Smartphones and laptops as accurate as medical monitors to interpret the main scanner in case of acute stroke



[ad_1]

Smartphones and laptops as accurate as medical monitors to interpret the main scanner in case of acute stroke

the use of smartphones and laptop at to interpret head CT imagery of the patients with acute stroke symptoms is as specific as the interpretation of head CT of these the patients with medical monitors, a study published in the American University of Radiology Newspaper sharp outside.

An acute stroke is a medical emergency that can lead to disability and even death. Therefore, in the treatment of acute stroke, the time is the brain, the longer you expect for more pity at happen. A rapid and accurate clinical assessment is imperative to determine whether immediate on-site treatment, a quick referral to a complete stroke treatment center or support management without further intervention are appropriate.

In recent decades, electronic devices such as smartphones, tablets, laptops, etc. have become essential methods of communication, data access and data sharing for the population. Their processing power is often sufficient to handle large data sets of radiological studies. It is also used to manipulate images and studies directly on portable devices. They are not recommended for primary interpretation of radiology studies, but can be used to transmit and visualize radiology studies, often in remote locations from the source of imaging data, and to facilitate the sharing of studies for a second opinion, visualization of studies and reports. by clinicians at the bedside, etc.

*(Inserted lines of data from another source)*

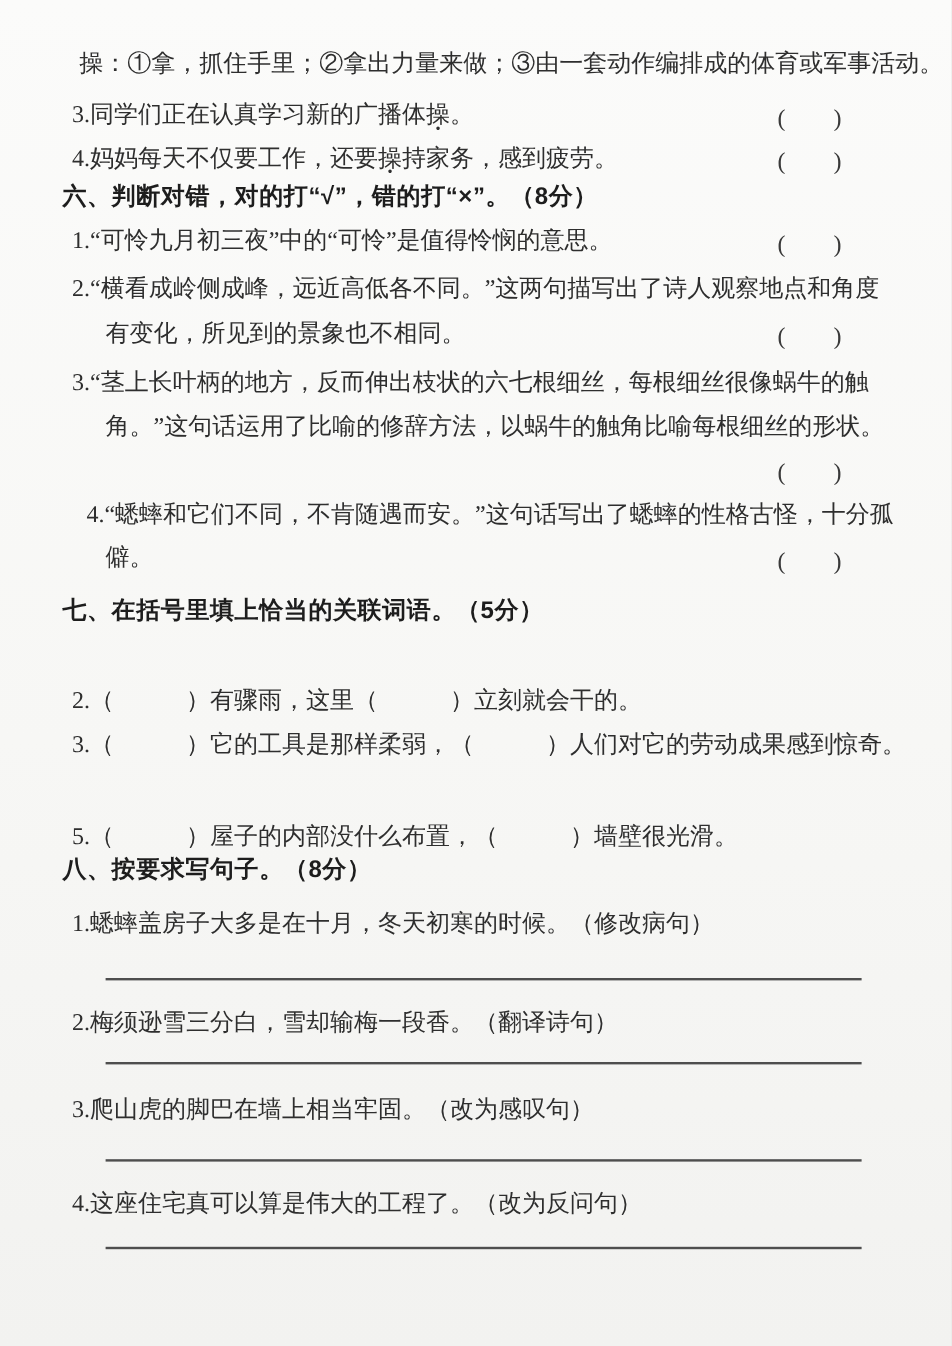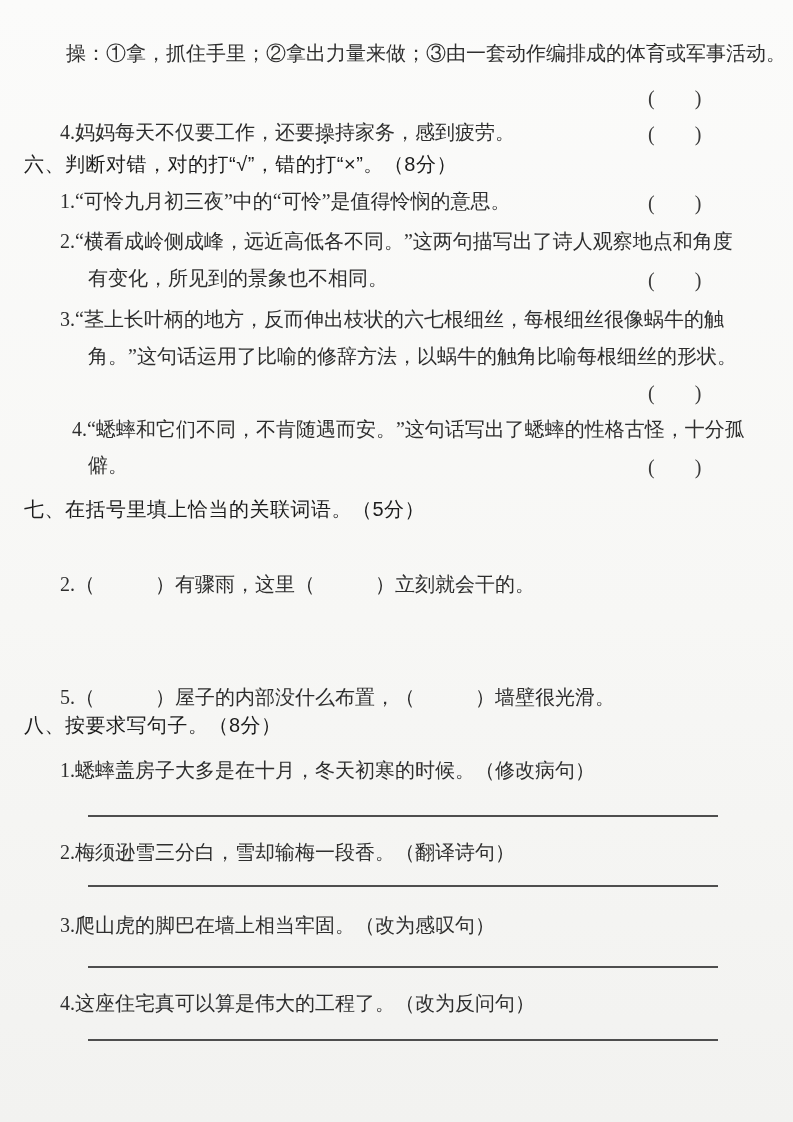--- a/index.html
+++ b/index.html
@@ -58,6 +58,7 @@
 
   <div class="ln" style="top:42px;left:66px">操：①拿，抓住手里；②拿出力量来做；③由一套动作编排成的体育或军事活动。</div>
 
+  <div class="ln" style="top:85px;left:60px"><span>3.同学们正在认真学习新的广播体</span><span class="emph">操</span><span>。</span></div>
   <span class="bracket" style="top:85px">(　　)</span>
 
   <div class="ln" style="top:121px;left:60px"><span>4.妈妈每天不仅要工作，还要</span><span class="emph">操</span><span>持家务，感到疲劳。</span></div>

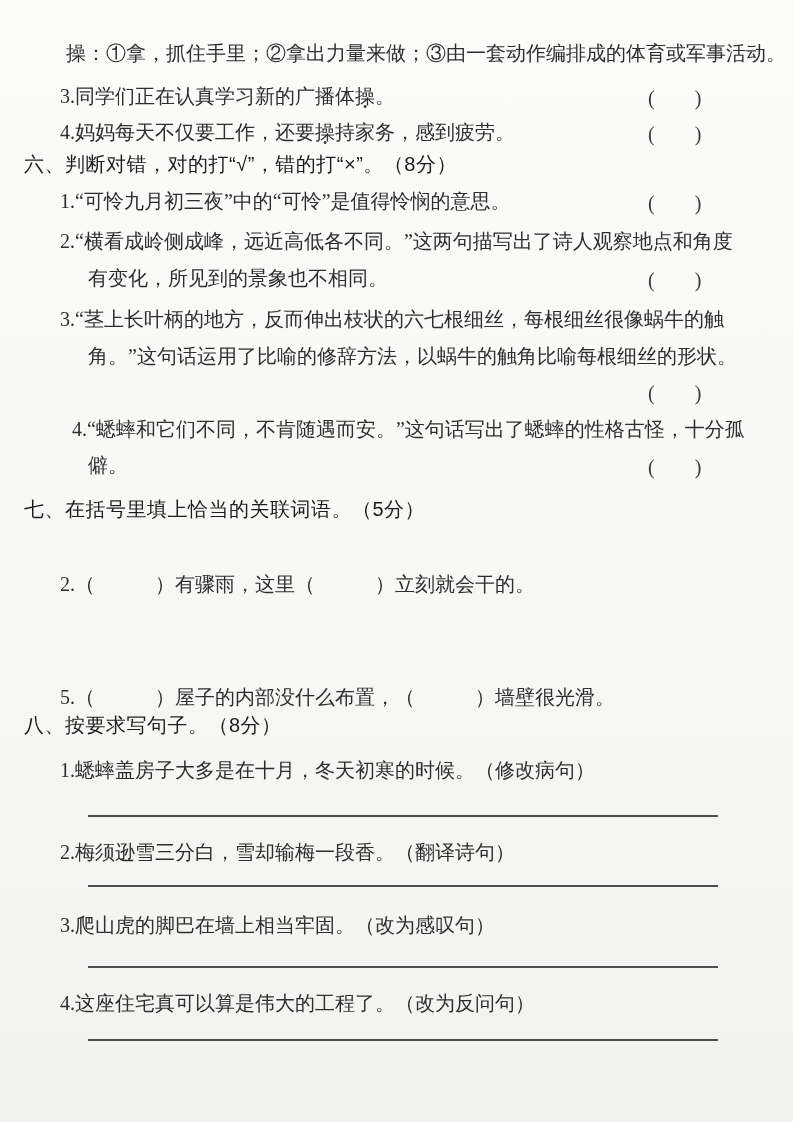--- a/index.html
+++ b/index.html
@@ -21,10 +21,11 @@
   }
   .hdr{
     font-family:"Liberation Sans","DejaVu Sans",sans-serif;
-    font-weight:normal;
+    font-weight:bold;
     color:#1d1d1d;
     font-size:20px;
     letter-spacing:0.5px;
+    margin-left:28px;
   }
   .bracket{
     position:absolute;

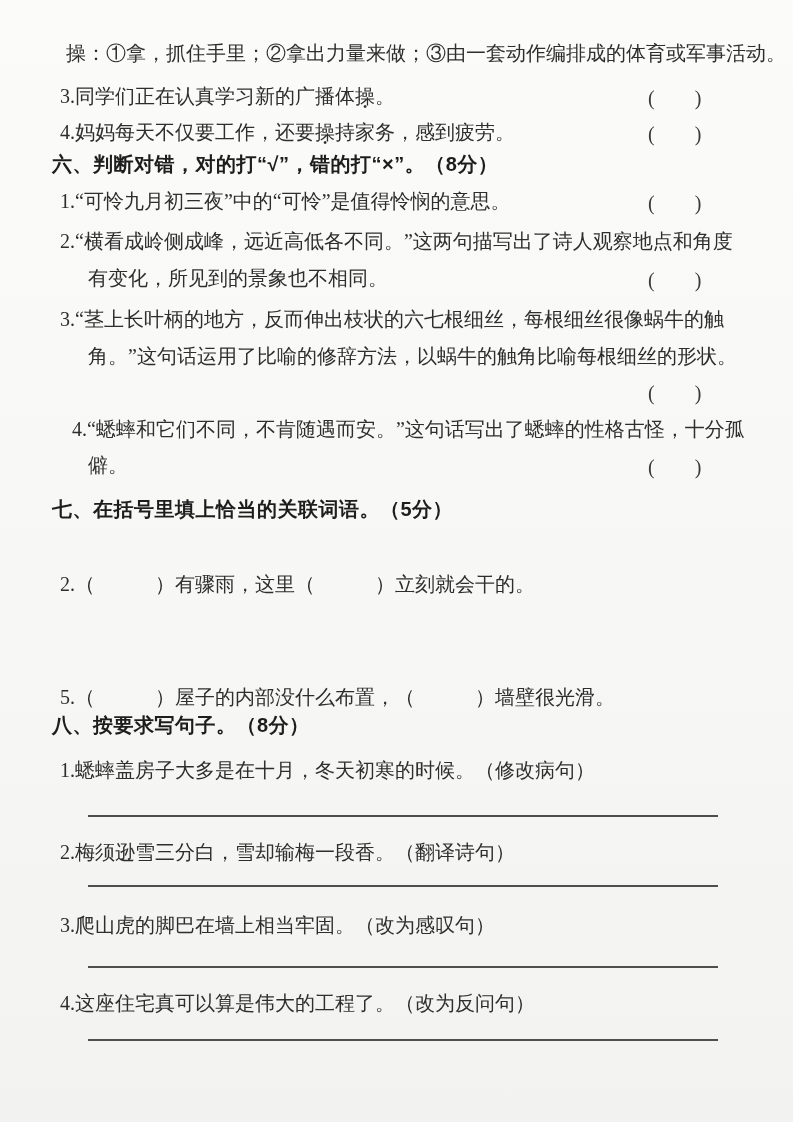--- a/index.html
+++ b/index.html
@@ -85,6 +85,7 @@
   <div class="ln hdr" style="top:498px;left:24px">七、在括号里填上恰当的关联词语。（5分）</div>
 
   <div class="ln" style="top:573px;left:60px">2.（　　　）有骤雨，这里（　　　）立刻就会干的。</div>
+  <div class="ln" style="top:610px;left:60px">3.（　　　）它的工具是那样柔弱，（　　　）人们对它的劳动成果感到惊奇。</div>
   <div class="ln" style="top:686px;left:60px">5.（　　　）屋子的内部没什么布置，（　　　）墙壁很光滑。</div>
 
   <div class="ln hdr" style="top:714px;left:24px">八、按要求写句子。（8分）</div>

To evaluate and compare the clinical performance of observers interpreting computed tomography images of patients with acute stroke symptoms with a medical workstation, smartphone, or laptop, the authors conducted a retrospective study in which they used a factorial design including 2,256 interpretations (188 patients × 4 neuroradiologists × 3 reading systems). Precision equivalence tests, at a threshold of 5% and 10%, were performed for the following variables: detection of contraindications in imaging for the intravenous administration of recombinant tissue-type plasminogen activators ( hemorrhagic lesions, for example), ischemic lesions, hyperdense arteries and isolation lesions. For each clinical variable, the sensitivity, specificity and operating characteristics curves of the receptor were evaluated.

The authors observed that

  • For each variable, the shapes of the ROC curves were very similar for all reading systems, indicating similar performance of the observer with different specificities and sensitivities.
  • For all clinical variables, areas under the ROC curves were equivalent for all 10% threshold reading systems and were equivalent to a 5% threshold for hemorrhagic lesions, mean cerebral hyperdense artery, and ischemic injury. acute at the middle cerebral level. territory of the arteries.
  • The difference between the reading time of the mobile devices and that of the medical workstation is not more than 30 seconds.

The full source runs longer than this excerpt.